**EXERCISE REQUIREMENTS**
Once you find the line below that has "discount: 74.00 -> 65.00", output it and every line after it exactly, stopping after the line that has "tax: 2.6% = 421.85 -> 2.6% = 407.00", with no pictures.

╭─ EXERCISE MATERIAL

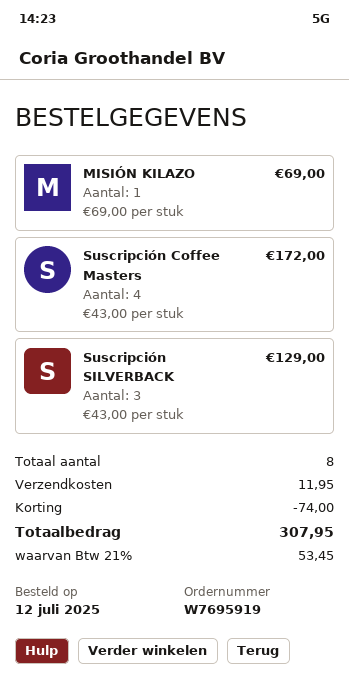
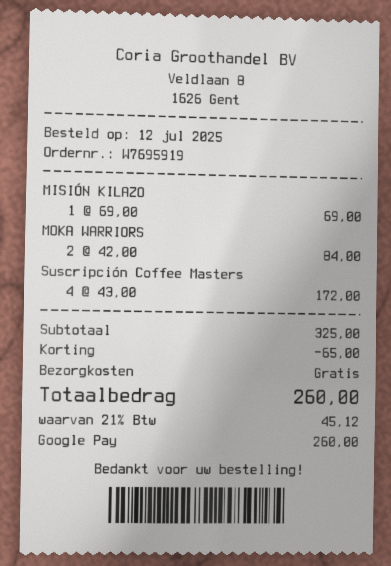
Suscripción SILVERBACK: 3 x 43.00 = 129.00 -> none
MOKA WARRIORS: none -> 2 x 42.00 = 84.00
discount: 74.00 -> 65.00
shipping: 11.95 -> 0.00
tax: 21% = 53.45 -> 21% = 45.12
total: 307.95 -> 260.00

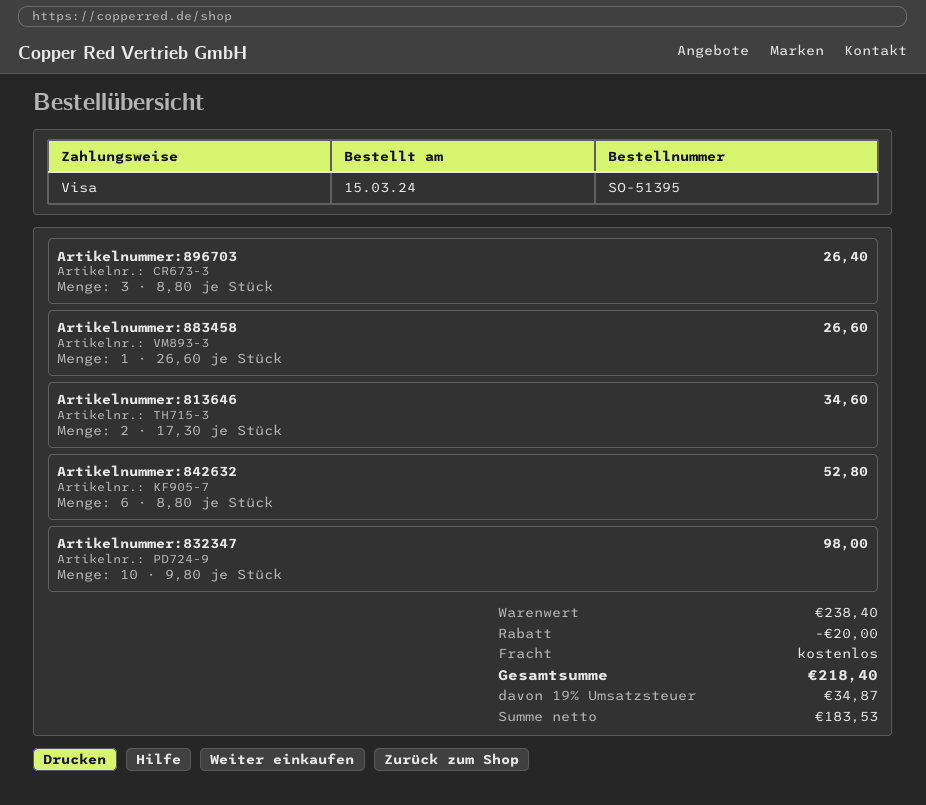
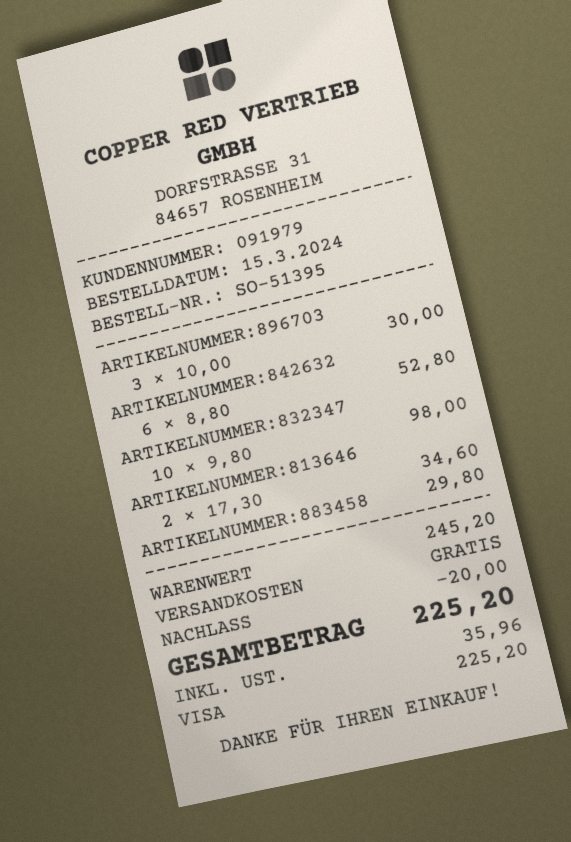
Artikelnummer:896703: 3 x 8.80 = 26.40 -> 3 x 10.00 = 30.00
Artikelnummer:883458: 1 x 26.60 = 26.60 -> 1 x 29.80 = 29.80
subtotal: 238.40 -> 245.20
tax: 34.87 -> 35.96
total: 218.40 -> 225.20

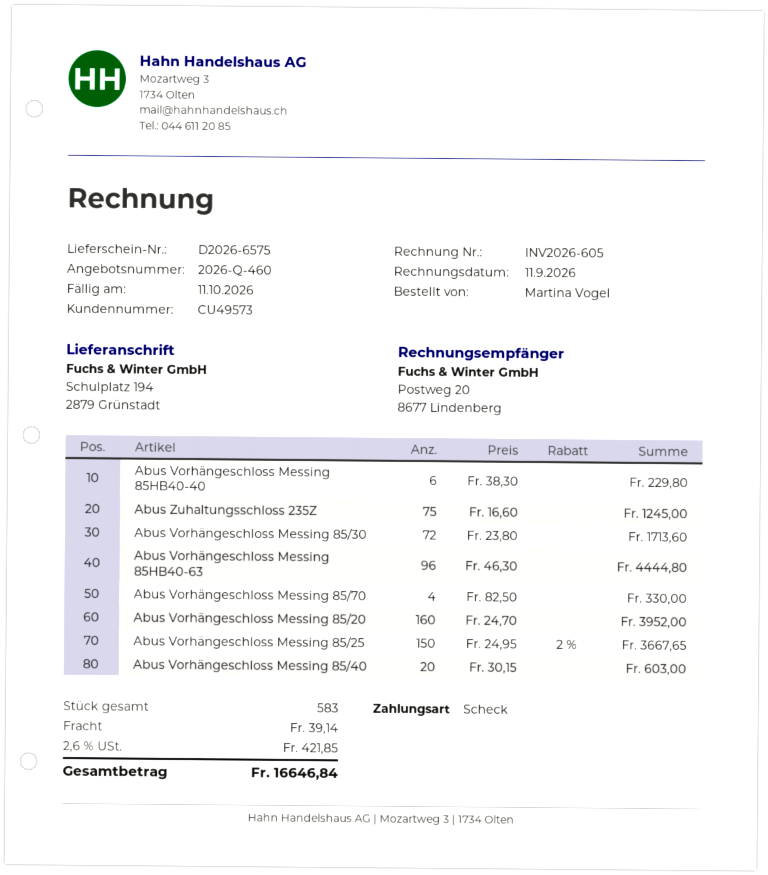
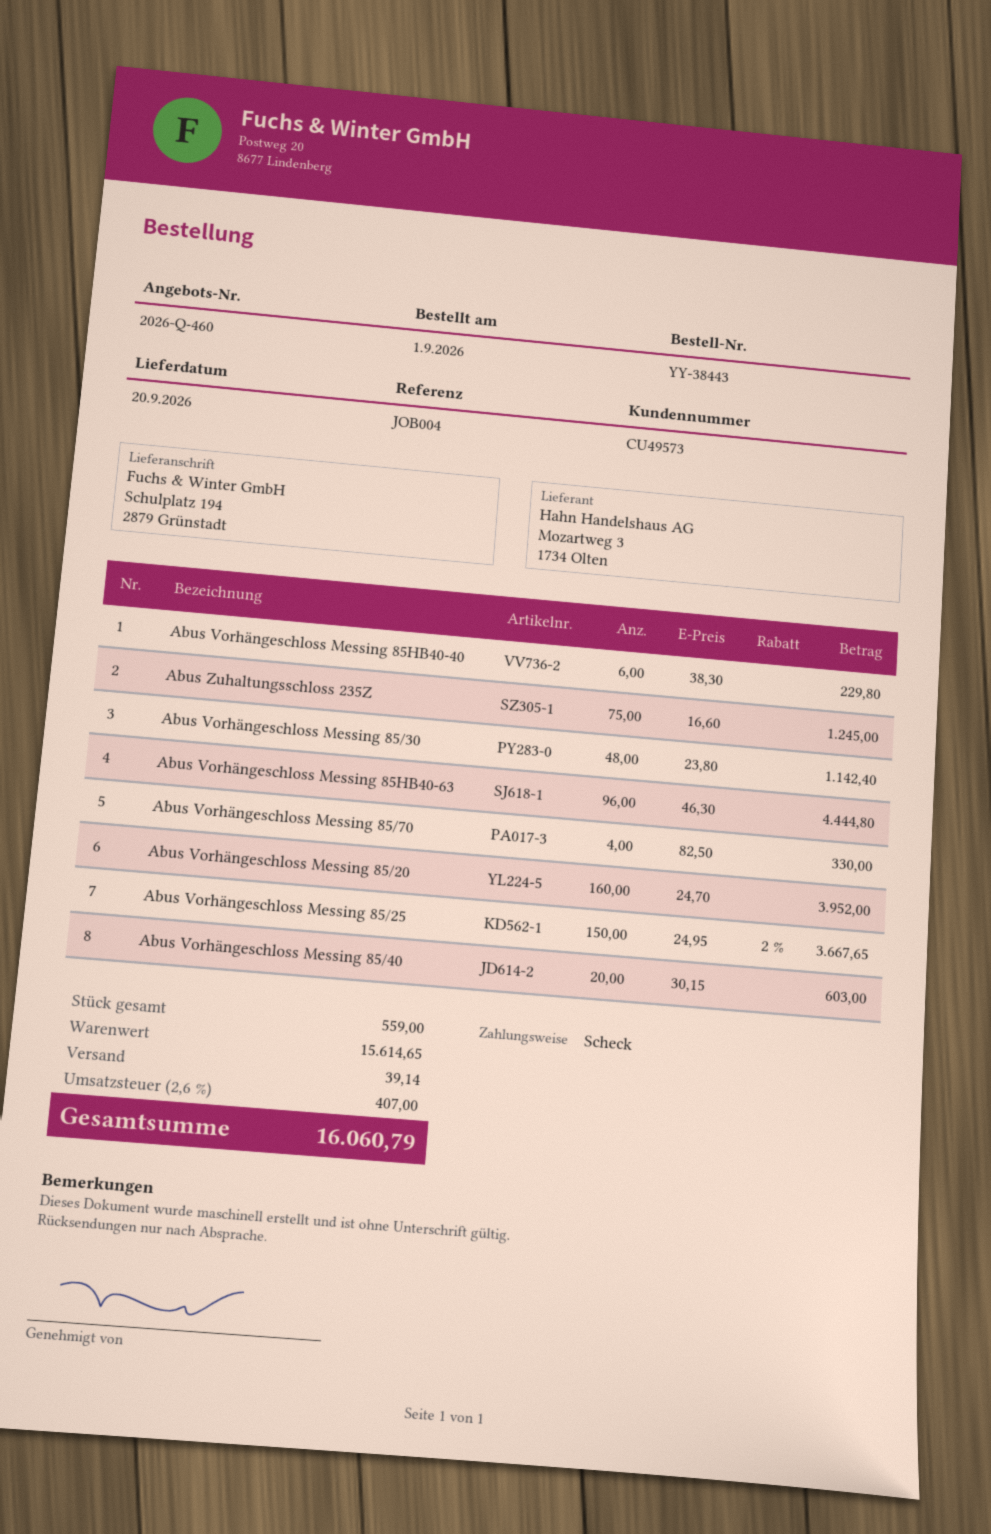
Abus Vorhängeschloss Messing 85/30: 72 x 23.80 = 1713.60 -> 48 x 23.80 = 1142.40
total quantity: 583 -> 559
tax: 2.6% = 421.85 -> 2.6% = 407.00
total: 16646.84 -> 16060.79

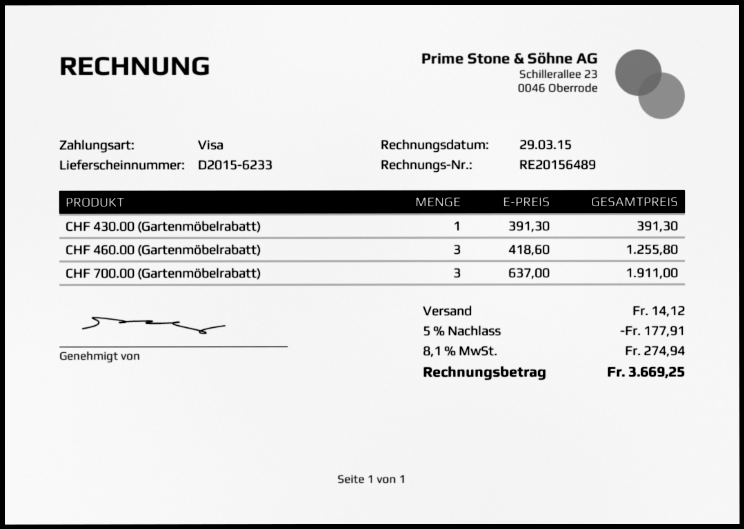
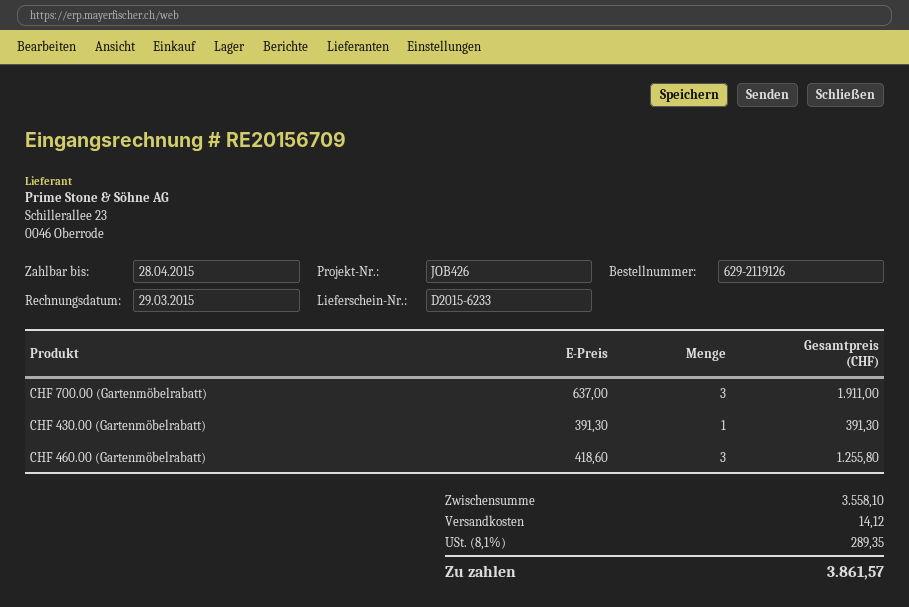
invoice number: RE20156489 -> RE20156709
discount: 5% = 177.91 -> none
tax: 8.1% = 274.94 -> 8.1% = 289.35
total: 3669.25 -> 3861.57

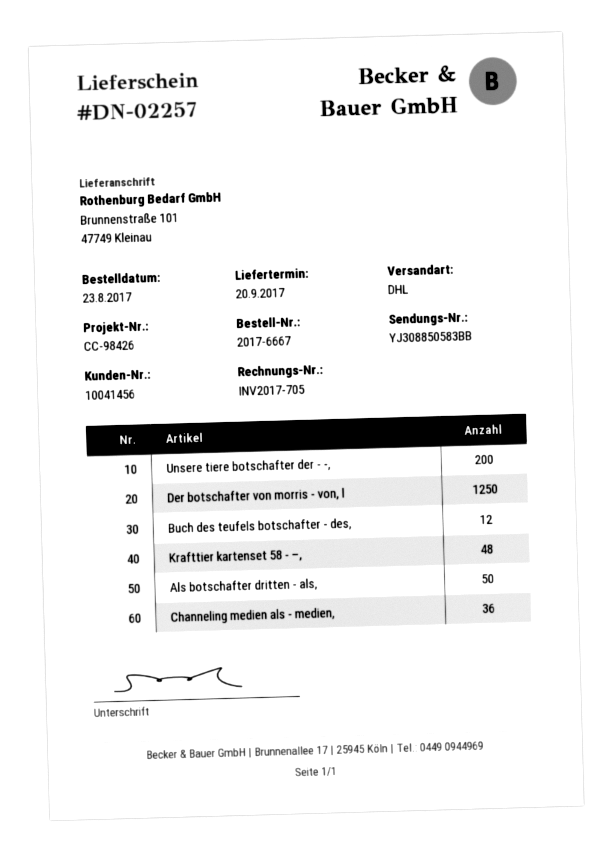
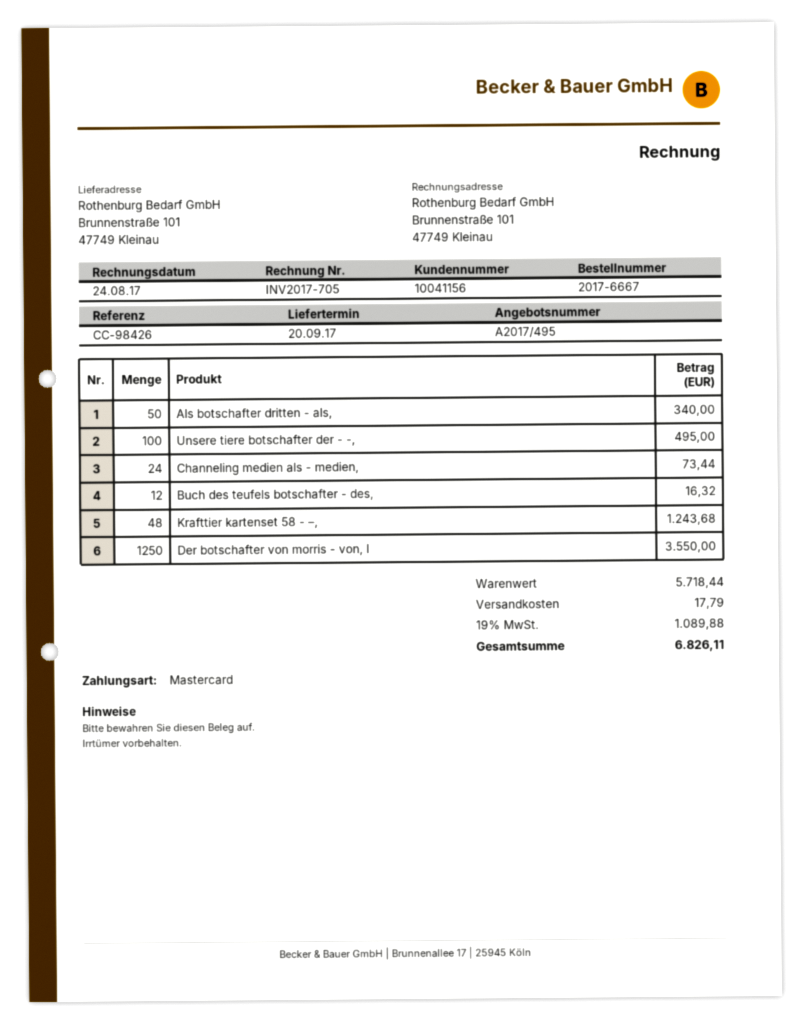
customer number: 10041456 -> 10041156
Unsere tiere botschafter der - -,: 200 -> 100
Channeling medien als - medien,: 36 -> 24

╰─

**OUTPUT FOR THIS TASK**
discount: 74.00 -> 65.00
shipping: 11.95 -> 0.00
tax: 21% = 53.45 -> 21% = 45.12
total: 307.95 -> 260.00

Artikelnummer:896703: 3 x 8.80 = 26.40 -> 3 x 10.00 = 30.00
Artikelnummer:883458: 1 x 26.60 = 26.60 -> 1 x 29.80 = 29.80
subtotal: 238.40 -> 245.20
tax: 34.87 -> 35.96
total: 218.40 -> 225.20

Abus Vorhängeschloss Messing 85/30: 72 x 23.80 = 1713.60 -> 48 x 23.80 = 1142.40
total quantity: 583 -> 559
tax: 2.6% = 421.85 -> 2.6% = 407.00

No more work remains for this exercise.